START Supplied information
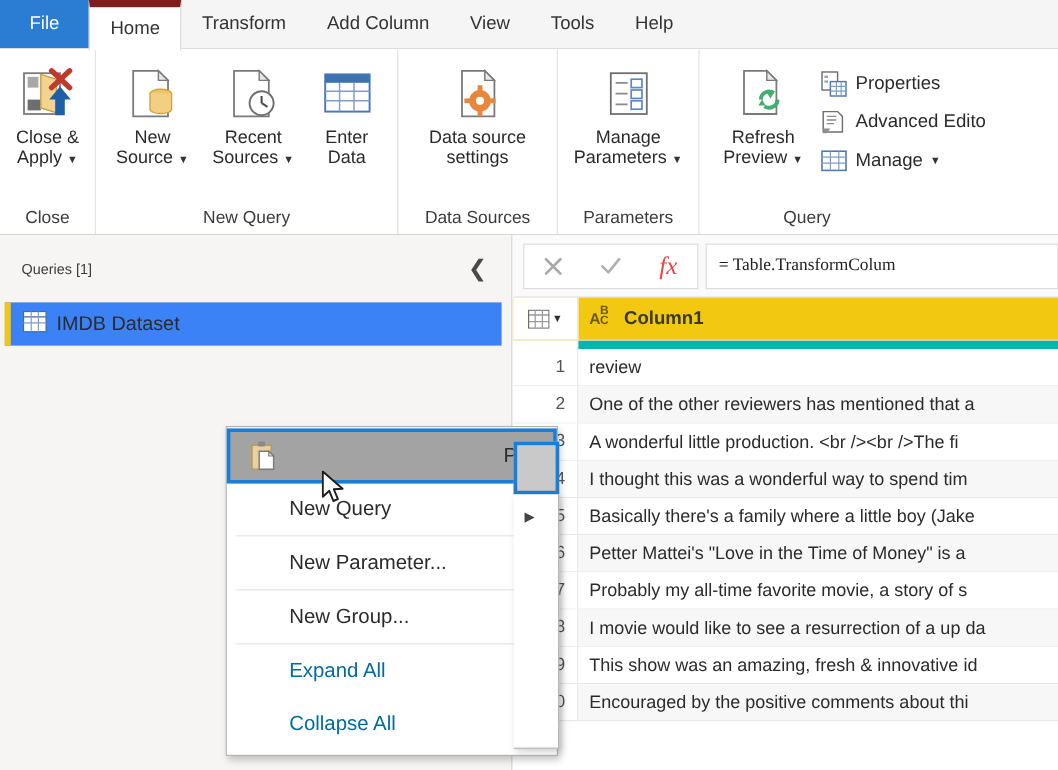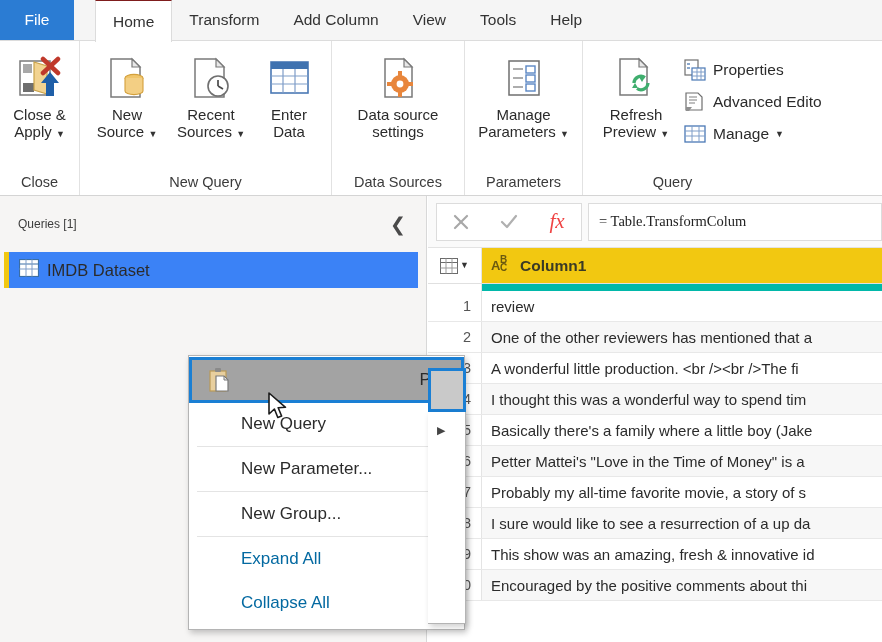--- a/index.html
+++ b/index.html
@@ -37,11 +37,10 @@
     background: #ffffff;
     border-left: 1px solid #dcdcdc;
     border-right: 1px solid #dcdcdc;
-    border-top: 1px solid #7f1d1d;
+    border-top: 6px solid #7f1d1d;
     margin-top: 0;
     height: 42px;
     z-index: 3;
-    margin-left: 21px;
   }
 
   

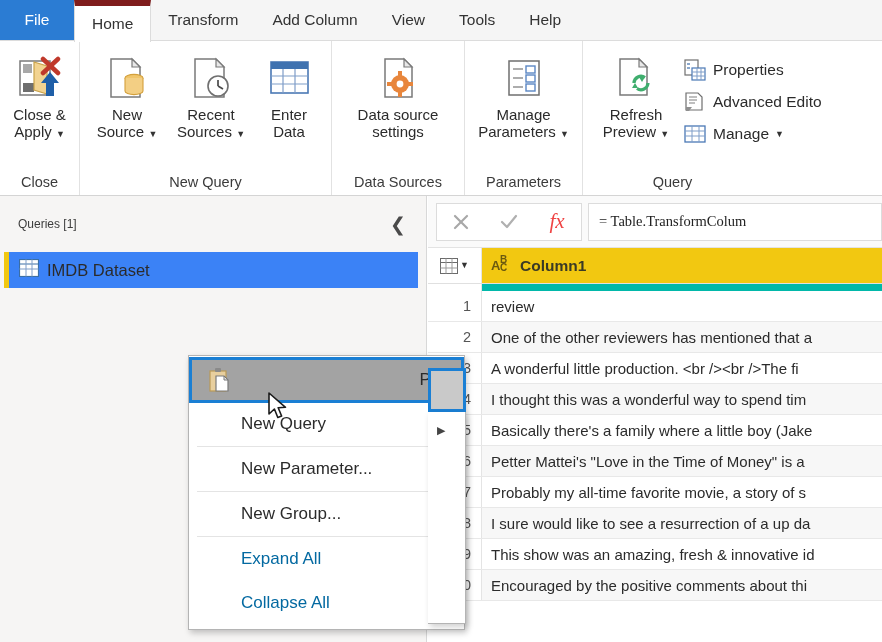--- a/index.html
+++ b/index.html
@@ -586,7 +586,7 @@
       </div>
       <div class="grow">
         <div class="num">8</div>
-        <div class="cell">I sure would like to see a resurrection of a up da</div>
+        <div class="cell">I movie would like to see a resurrection of a up da</div>
       </div>
       <div class="grow">
         <div class="num">9</div>

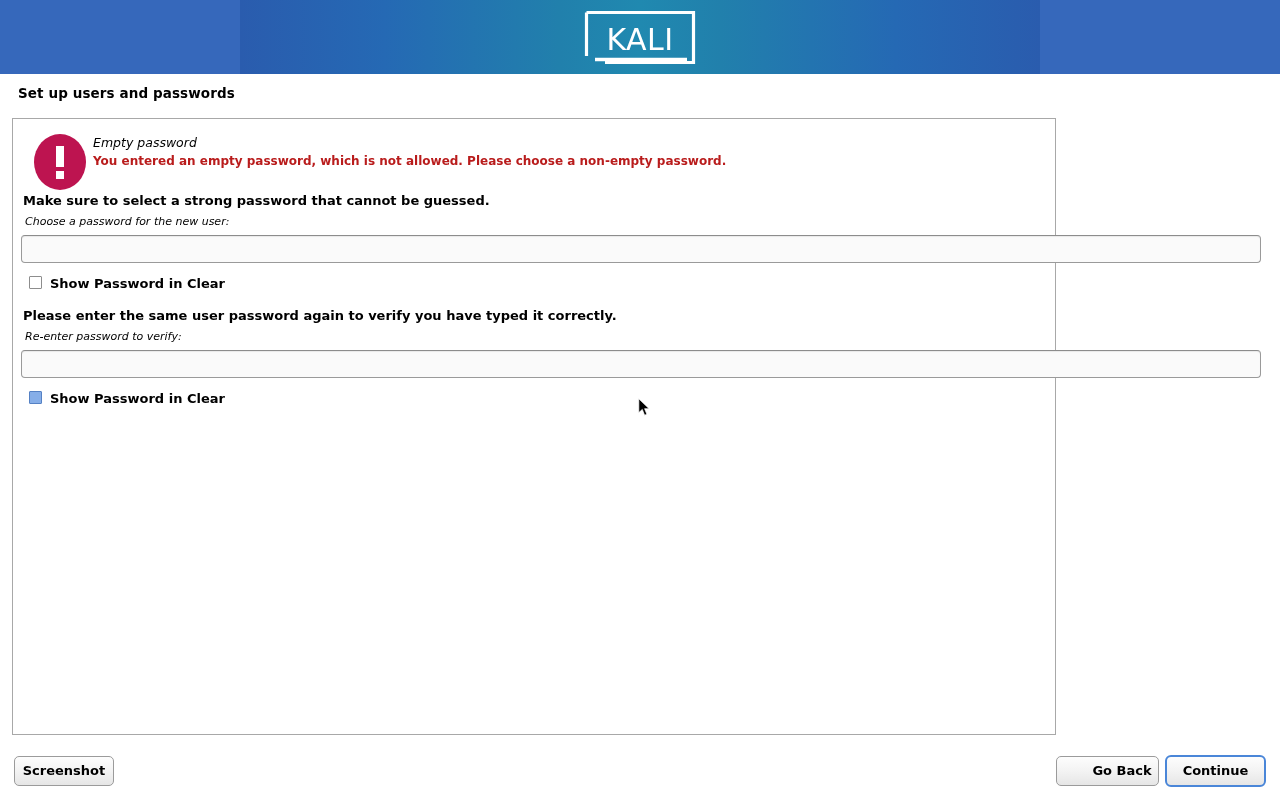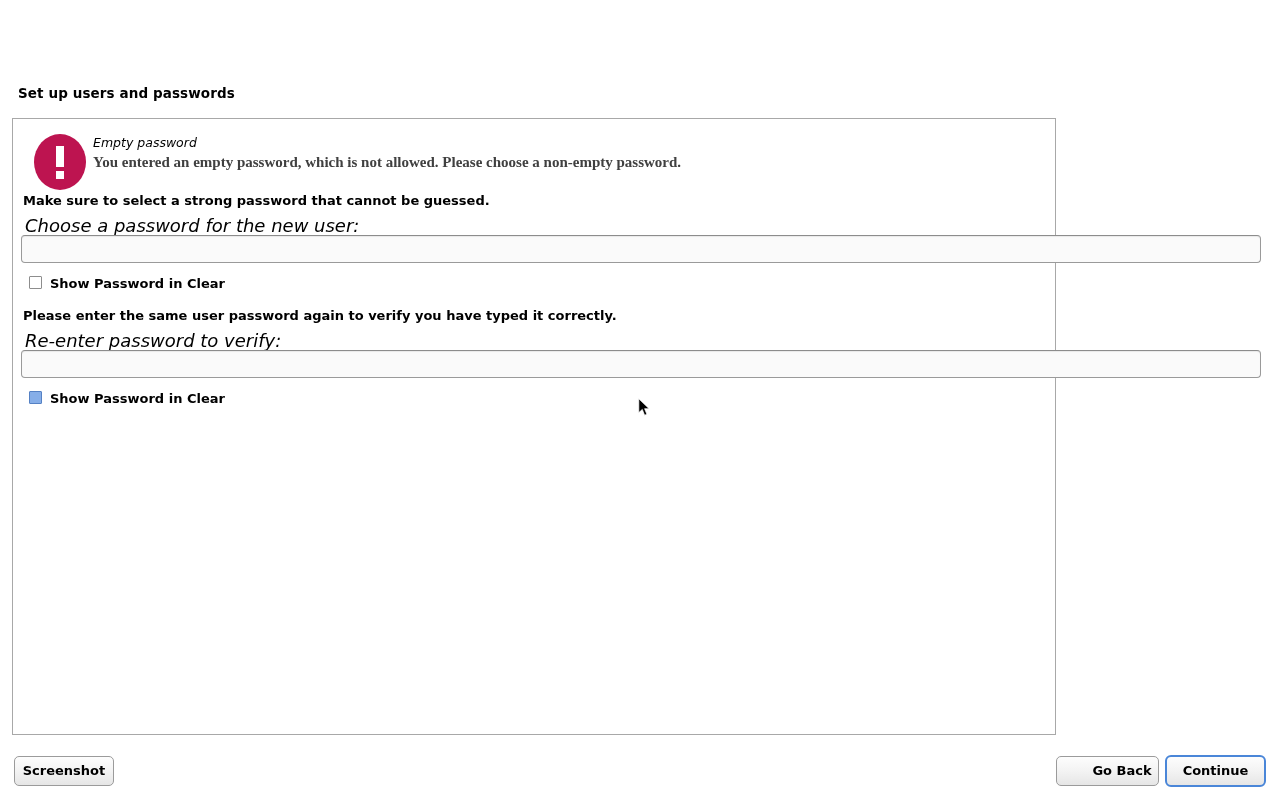--- a/index.html
+++ b/index.html
@@ -215,6 +215,16 @@
 
 <div id="app">
 
+  <div class="banner">
+    <div class="banner-gradient"></div>
+    <svg class="banner-logo" viewBox="0 0 114 57">
+
+      <path d="M3.5 3.5 H110.5 V53.5 H22" fill="none" stroke="#ffffff" stroke-width="3.2"></path>
+      <path d="M3.5 3.5 V47" fill="none" stroke="#ffffff" stroke-width="3.2"></path>
+      <path d="M12 50.5 H104" fill="none" stroke="#ffffff" stroke-width="3.6"></path>
+      <text x="57" y="41" text-anchor="middle" font-family="&quot;DejaVu Sans&quot;, &quot;Liberation Sans&quot;, sans-serif" font-size="30" fill="#ffffff" letter-spacing="0.5">KALI</text>
+    </svg>
+  </div>
 
   <div class="page-title">Set up users and passwords</div>
 

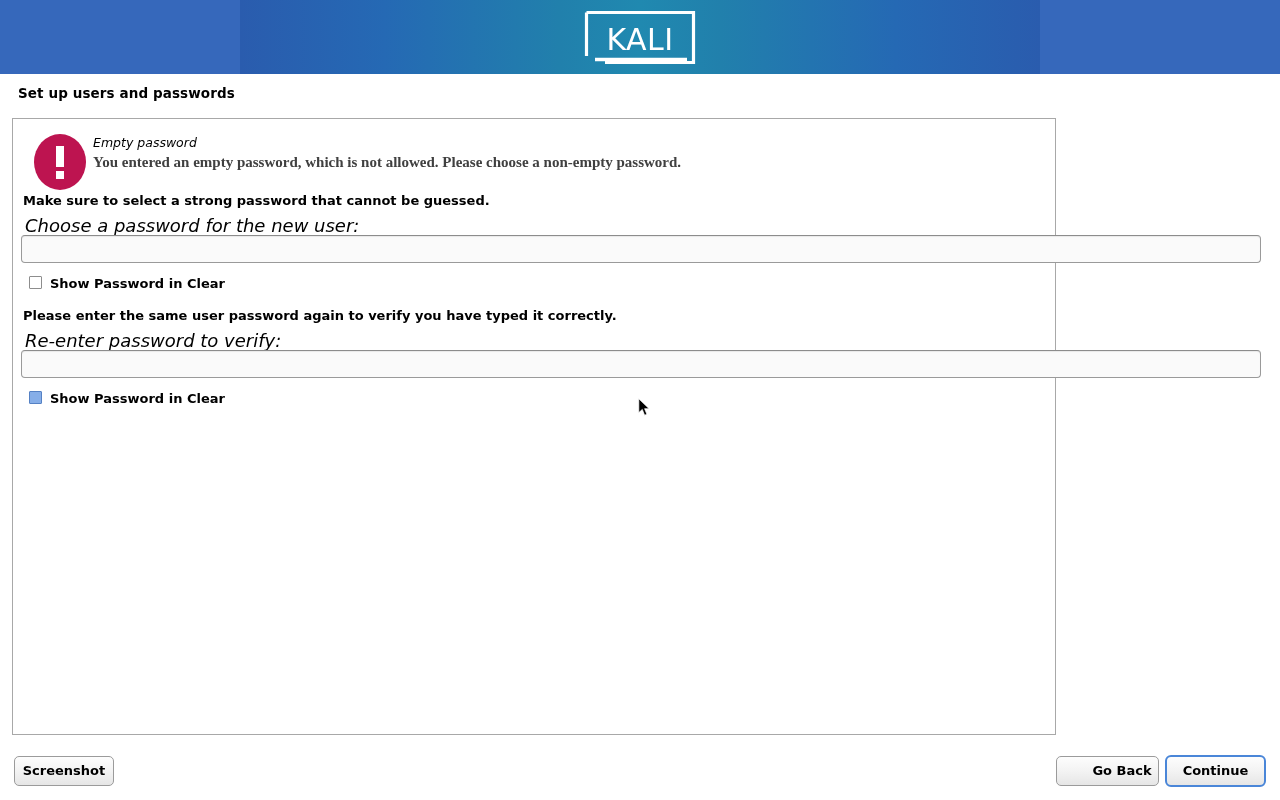--- a/index.html
+++ b/index.html
@@ -99,10 +99,9 @@
   .error-body {
     position: absolute;
     left: 70px; top: 27px;
-    font-size: 15px;
-    font-weight: bold;
-    color: #404040;
-    font-family: Liberation Serif, serif;
+    font-size: 12px;
+    font-weight: bold;
+    color: #b91c1c;
   }
 
   

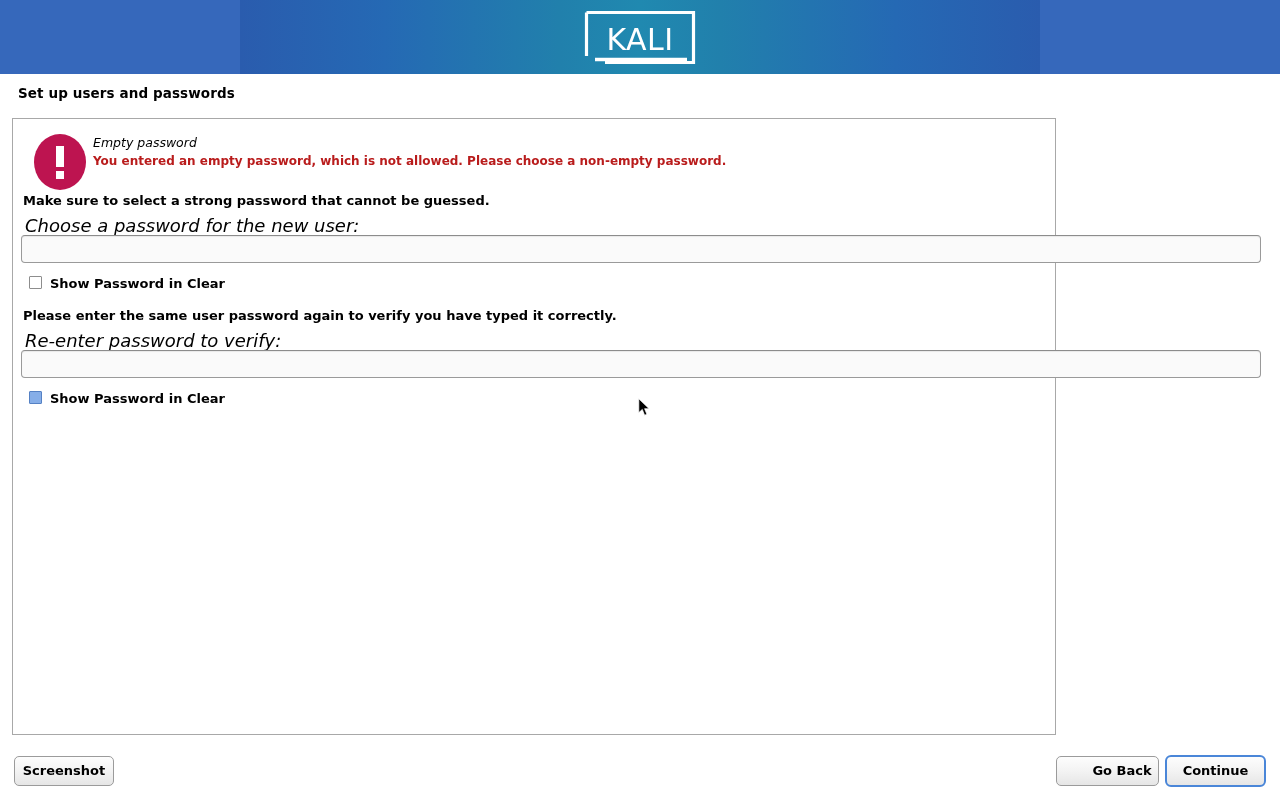--- a/index.html
+++ b/index.html
@@ -114,7 +114,7 @@
   }
   .field-label {
     position: absolute;
-    font-size: 18px;
+    font-size: 11px;
     font-style: italic;
     color: #000000;
   }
END Supplied information
**Instructions to follow**
Each record is to be restated word for word; no picture goes in.

**Answer**
--- a/index.html
+++ b/index.html
@@ -37,11 +37,10 @@
     background: #ffffff;
     border-left: 1px solid #dcdcdc;
     border-right: 1px solid #dcdcdc;
-    border-top: 1px solid #7f1d1d;
+    border-top: 6px solid #7f1d1d;
     margin-top: 0;
     height: 42px;
     z-index: 3;
-    margin-left: 21px;
   }
 
   

--- a/index.html
+++ b/index.html
@@ -586,7 +586,7 @@
       </div>
       <div class="grow">
         <div class="num">8</div>
-        <div class="cell">I sure would like to see a resurrection of a up da</div>
+        <div class="cell">I movie would like to see a resurrection of a up da</div>
       </div>
       <div class="grow">
         <div class="num">9</div>

--- a/index.html
+++ b/index.html
@@ -215,6 +215,16 @@
 
 <div id="app">
 
+  <div class="banner">
+    <div class="banner-gradient"></div>
+    <svg class="banner-logo" viewBox="0 0 114 57">
+
+      <path d="M3.5 3.5 H110.5 V53.5 H22" fill="none" stroke="#ffffff" stroke-width="3.2"></path>
+      <path d="M3.5 3.5 V47" fill="none" stroke="#ffffff" stroke-width="3.2"></path>
+      <path d="M12 50.5 H104" fill="none" stroke="#ffffff" stroke-width="3.6"></path>
+      <text x="57" y="41" text-anchor="middle" font-family="&quot;DejaVu Sans&quot;, &quot;Liberation Sans&quot;, sans-serif" font-size="30" fill="#ffffff" letter-spacing="0.5">KALI</text>
+    </svg>
+  </div>
 
   <div class="page-title">Set up users and passwords</div>
 

--- a/index.html
+++ b/index.html
@@ -99,10 +99,9 @@
   .error-body {
     position: absolute;
     left: 70px; top: 27px;
-    font-size: 15px;
-    font-weight: bold;
-    color: #404040;
-    font-family: Liberation Serif, serif;
+    font-size: 12px;
+    font-weight: bold;
+    color: #b91c1c;
   }
 
   

--- a/index.html
+++ b/index.html
@@ -114,7 +114,7 @@
   }
   .field-label {
     position: absolute;
-    font-size: 18px;
+    font-size: 11px;
     font-style: italic;
     color: #000000;
   }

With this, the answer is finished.